L’11 gennaio 2024 è entrata in vigore la Legge n. 206/2023 in materia di “Disposizioni organiche per la valorizzazione, la promozione e la tutela del made in Italy”, la quale ha comportato un ampliamento della tutela contro la contraffazione anche in ambito penalistico.

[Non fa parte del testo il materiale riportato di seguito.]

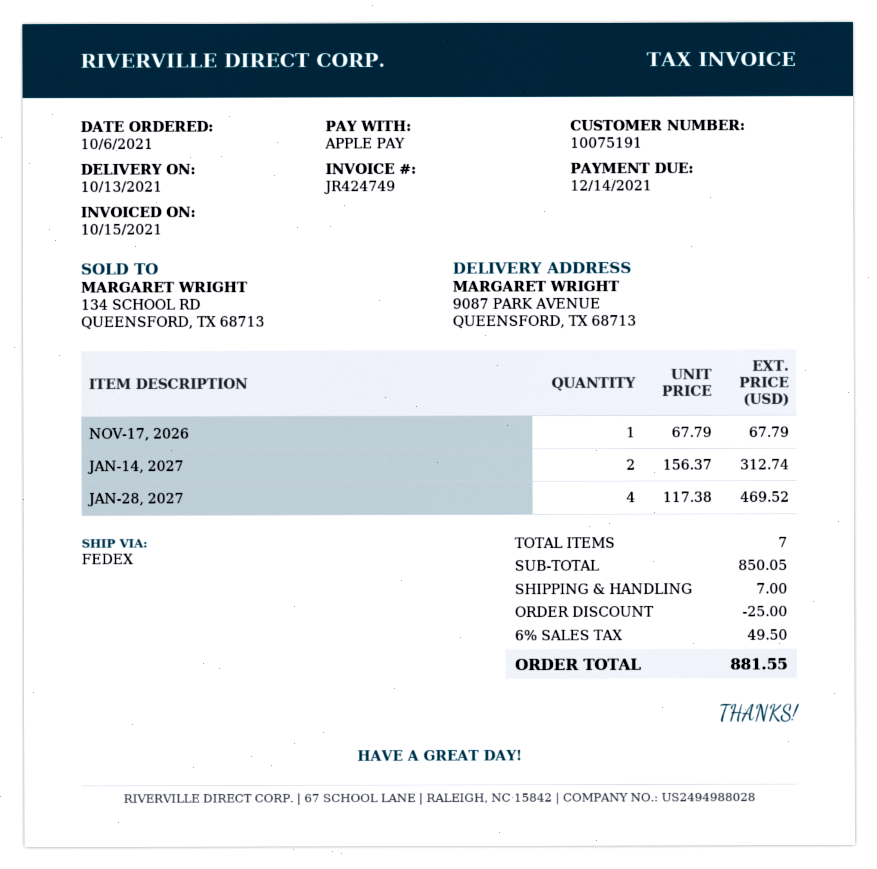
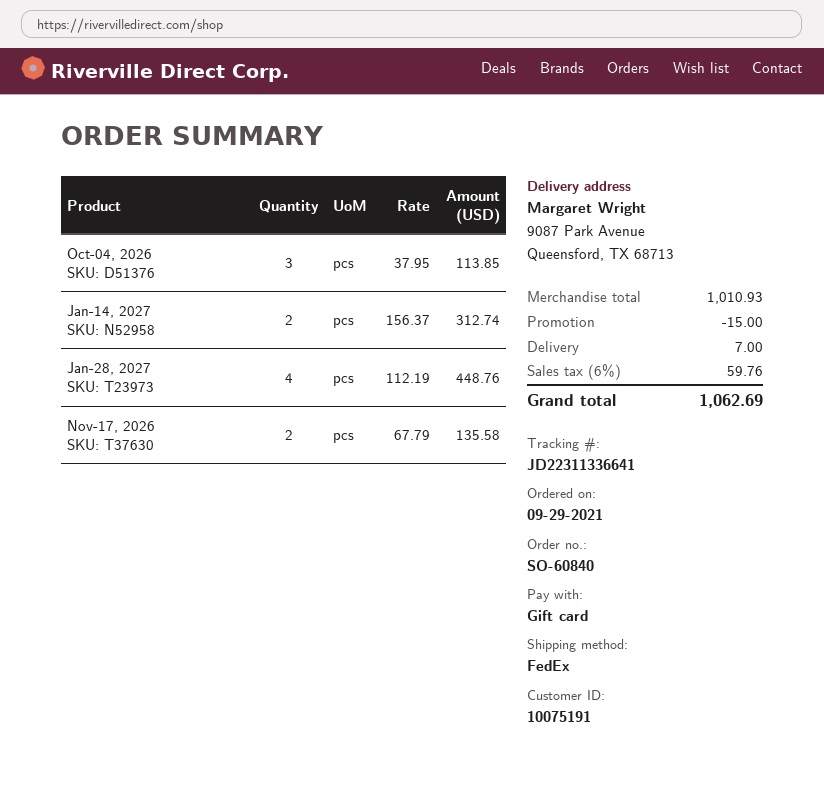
order date: 2021-10-06 -> 2021-09-29
payment method: Apple Pay -> gift card
NOV-17, 2026: 1 x 67.79 = 67.79 -> 2 x 67.79 = 135.58
JAN-28, 2027: 4 x 117.38 = 469.52 -> 4 x 112.19 = 448.76
Oct-04, 2026: none -> 3 x 37.95 = 113.85
subtotal: 850.05 -> 1010.93
discount: 25.00 -> 15.00
tax: 6% = 49.50 -> 6% = 59.76
total: 881.55 -> 1062.69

È stato ampliato l’ambito applicativo del reato di “Vendita di prodotti industriali con segni mendaci” di cui all’art. 517 c.p., già reato presupposto della responsabilità amministrativa degli enti ai sensi dell’art. 25-bis1. D. Lgs. 231/2001. Oltre alla commercializzazione del bene contraffatto viene oggi punito anche chi detiene per la vendita un prodotto contraffatto.

Inoltre, al fine di rafforzare la tutela del made in Italy, il legislatore ha inteso

  • implementare i progetti di formazione a favore delle autorità giudiziarie in materia di alterazione dei marchi e
  • consentire lo svolgimento operazioni sotto copertura in caso di “Contraffazione di indicazioni geografiche o denominazione di origine dei prodotti agroalimentari” ex art. 517-quater c.p., anch’esso reato presupposto ai sensi dell’art. 25-bis.1 D. Lgs. 231/2001.

Le Società che si sono dotate di un Modello di Organizzazione, Gestione e Controllo dovranno di conseguenza valutarne l’aggiornamento alla luce della modifica apportata dalla Legge n. 206/2023 al reato presupposto di cui all’art. 517 c.p.